These error messages indicate that a 4KB portion of user data has been impacted by this issue. Clients or hosts reading that 4KB portion of data will receive an error when trying to access the data in question, but the rest of the file or LUN may be available for data access.

If you have encountered any of the above error messages, contact your IBM support representative.

Workaround

This BUG can be avoided by disabling deduplication on all volumes in Data ONTAP 8.2RC1, 8.2, 8.2.P1 or 8.2P2. Deduplication should not be re-enabled until the system is upgraded to Data ONTAP 8.2P3 or later. The commands to disable deduplication are documented in the Solution section below.

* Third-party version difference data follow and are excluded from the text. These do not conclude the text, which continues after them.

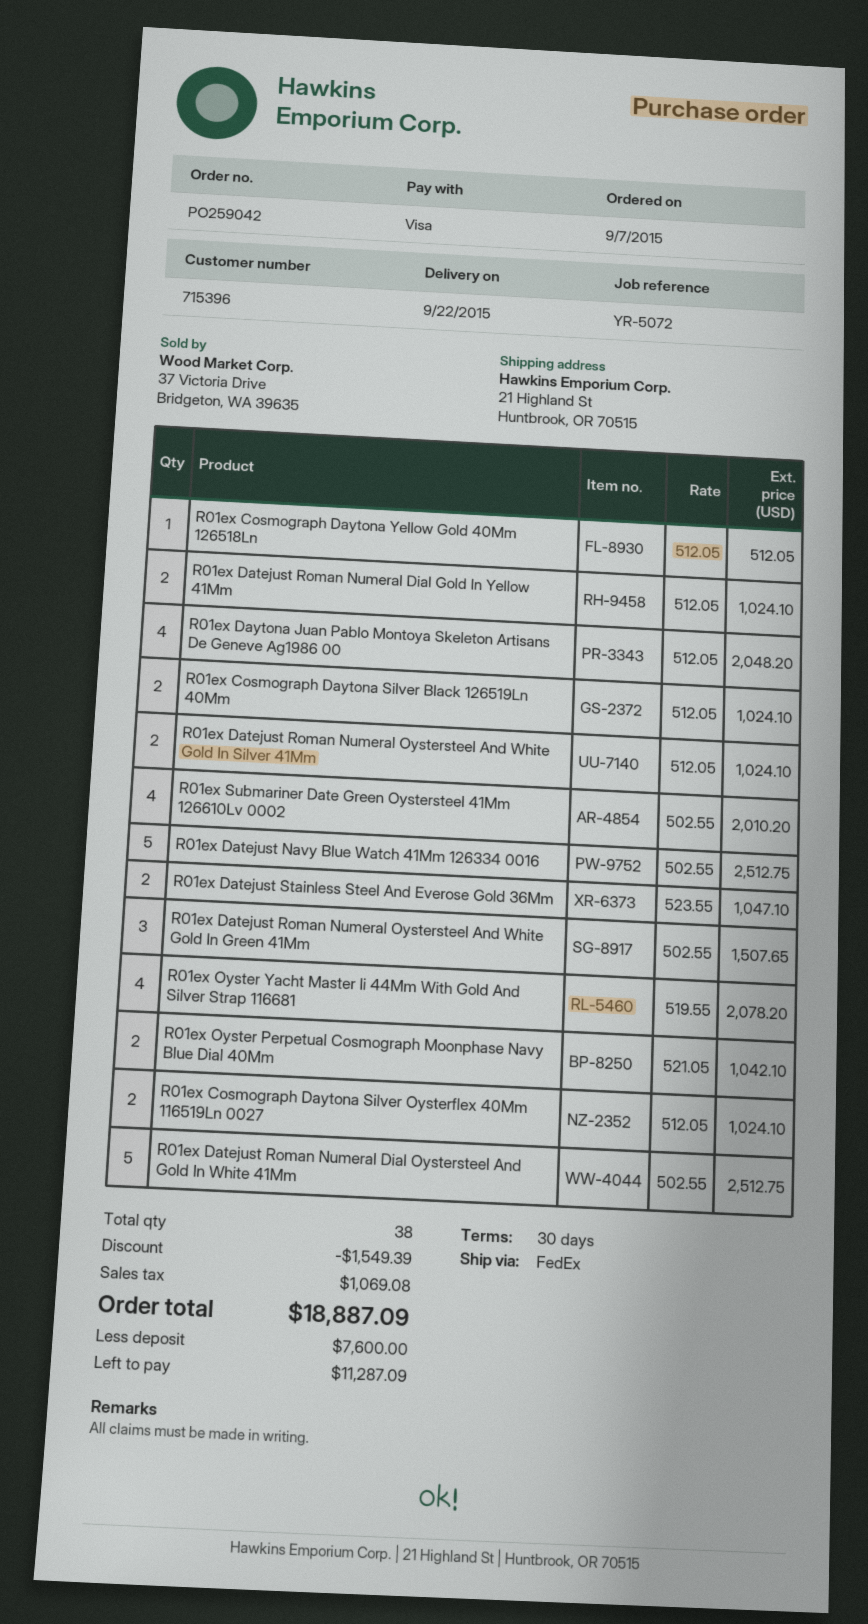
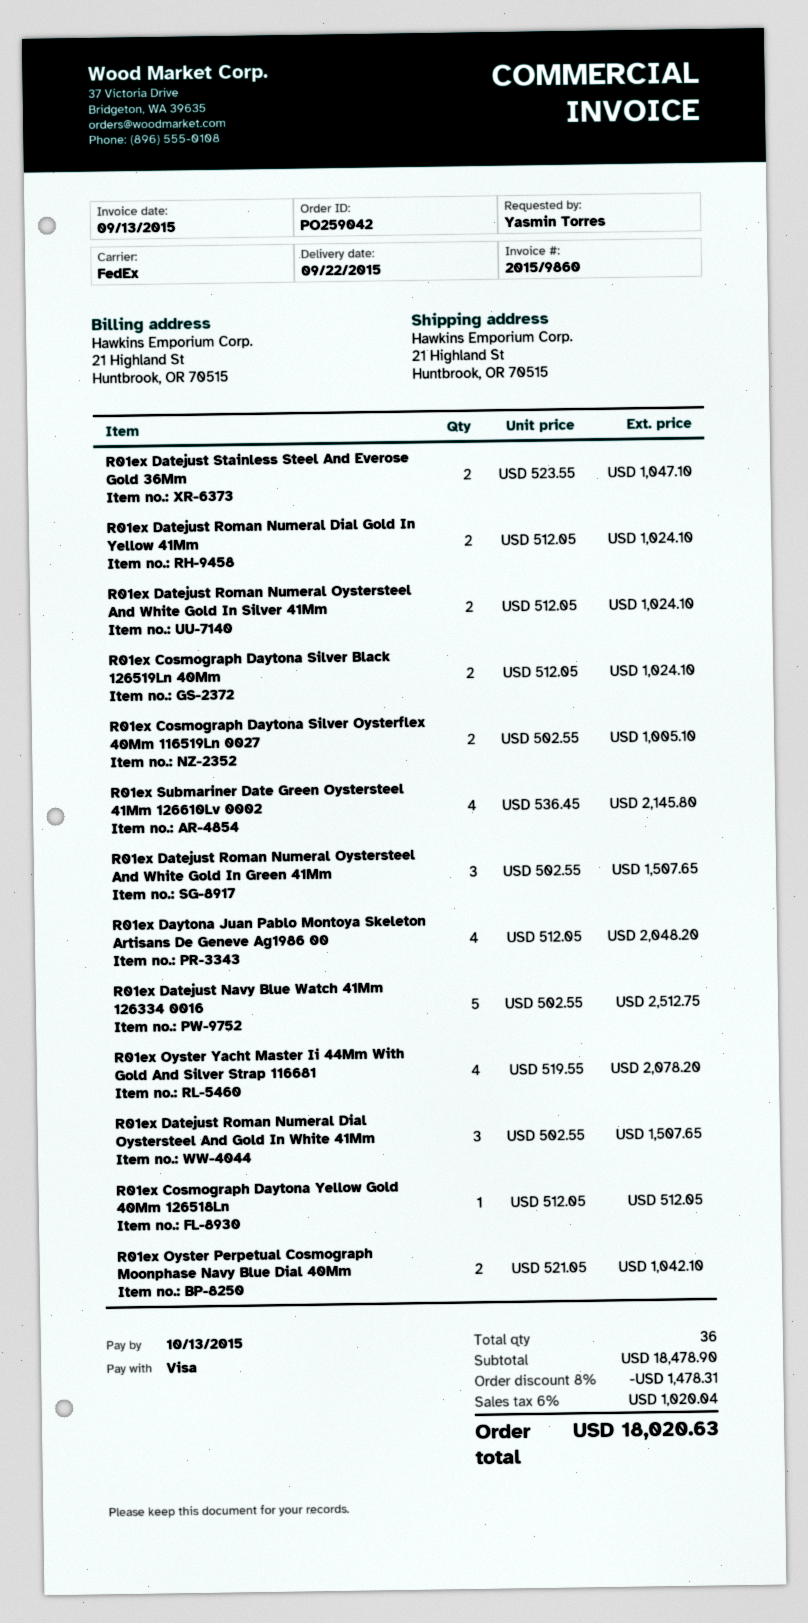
R01ex Submariner Date Green Oystersteel 41Mm 126610Lv 0002: 4 x 502.55 = 2010.20 -> 4 x 536.45 = 2145.80
R01ex Cosmograph Daytona Silver Oysterflex 40Mm 116519Ln 0027: 2 x 512.05 = 1024.10 -> 2 x 502.55 = 1005.10
R01ex Datejust Roman Numeral Dial Oystersteel And Gold In White 41Mm: 5 x 502.55 = 2512.75 -> 3 x 502.55 = 1507.65
total quantity: 38 -> 36
discount: 1549.39 -> 1478.31
tax: 1069.08 -> 1020.04
total: 18887.09 -> 18020.63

If deduplication is not disabled, reducing the system workload while the deduplication process is running can further lower the likelihood of encountering this issue. Reducing or changing a 4KB random overwrite workload to modify more than 4KB of data in a single I/O can also lower the unlikely chance of encountering this issue. Since it is difficult to control the patterns of how client or host applications write data to the storage system, IBM recommends that deduplication be turned off on all systems running Data ONTAP 8.2x, until they can be upgraded to Data ONTAP 8.2P3 or later.

Solution

Disable deduplication on Data ONTAP 8.2x systems and plan to upgrade those systems to Data ONTAP 8.2P3 or later as soon as is operationally feasible (where a software fix for this issue will be delivered). Do not re-enable deduplication until the system can be upgraded to Data ONTAP 8.2P3 or later. Data ONTAP 8.2P3 or later is available for download from the IBM Support Site.

Note
: Disabling deduplication only prevents new data from being deduplicated. Any existing space savings from deduplication will not be affected (as it is not necessary to run any “SIS undo” commands), and deduplication may be re-enabled once the system has upgraded to Data ONTAP 8.2P3 or later.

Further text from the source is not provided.